Edwards' and Magee's Evaluative Index using Wilder's DMI
In Technical Analysis of Stock Trends, Edwards and Magee describe a simple technique of measuring market breadth that they call the Evaluative Index (from Ch. 37, "Balanced and Diversified"). Construction of the index goes like this:
- Let's say you're watching the daily charts of 100 stocks.
- At the end of the week, mark each chart as being in an uptrend or downtrend.
- Tally the results to determine whether you are overall bullish or bearish, and to what degree.
I've modified the index construction to count uptrends and downtrends only when ADX >= 25. With ADX < 25, the stock is either basing or choppy, which just has to do with how frequently the +/-DI indicators cross. (I'm still experimenting with whether basing vs. choppy is a useful distinction.) The important part to look at is the relationship of uptrends to downtrends.
Notice in the week of May 9-16, 2006 that the number of uptrends dropped sharply, with the number of downtrends rising sharply the week after. As this crossover unfolded, it would have been wise to close bullish positions and then wait for a good entry for bearish trades.
Now look at the period from July-Nov. A crossover occurred in mid-Aug, this time with uptrends taking the dominant position and increasing in its dominance. The green "uptrends" line itself made a series of higher highs and higher lows. Broad market indexes (DIA, SPY, QQQQ) were definitely in an uptrend for most of this period.

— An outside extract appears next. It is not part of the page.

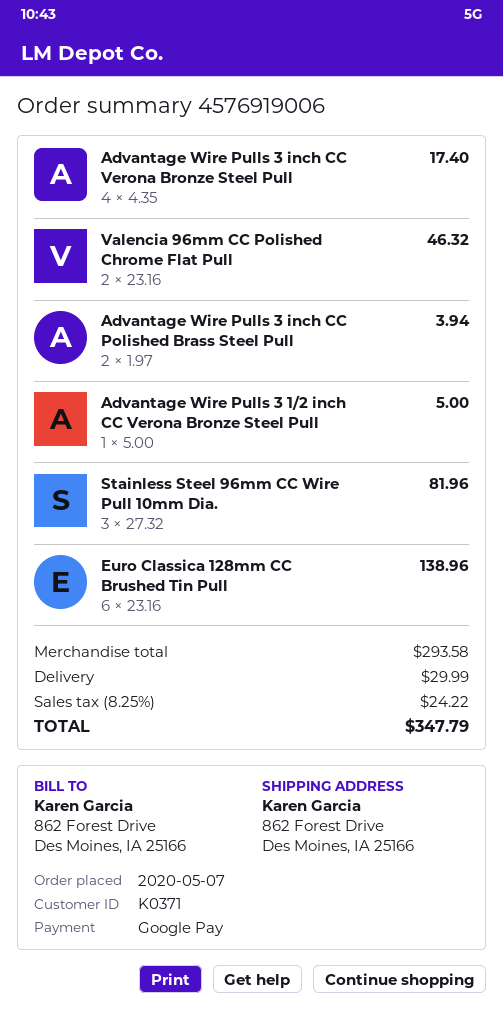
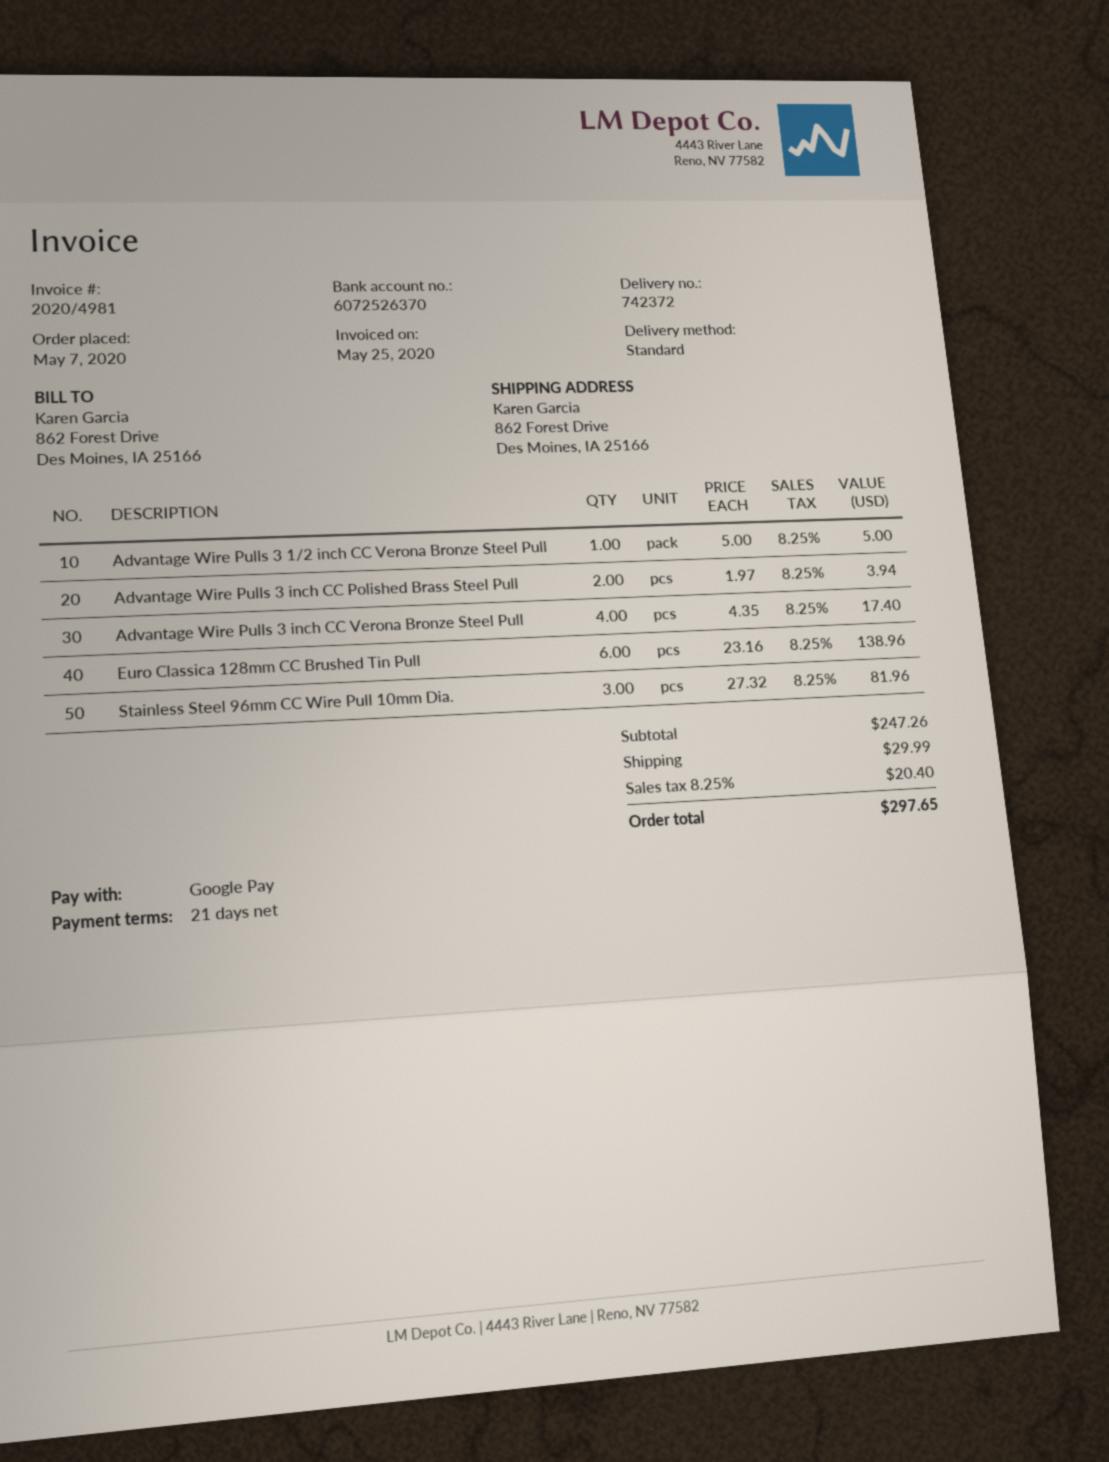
Valencia 96mm CC Polished Chrome Flat Pull: 2 x 23.16 = 46.32 -> none
subtotal: 293.58 -> 247.26
tax: 8.25% = 24.22 -> 8.25% = 20.40
total: 347.79 -> 297.65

So what's in store going forward? Of course, it's always hard to say for sure. What we can see so far is that in the first week or two of December, we see the green "uptrends" line hesitating. The red "downtrends" line is flat, but the yellow "basings" line recently had a sharp rise. For the broad market uptrend to continue, we'd like to see the green line avoid making a lower low. So it seems like a time to be cautious, but still bullish.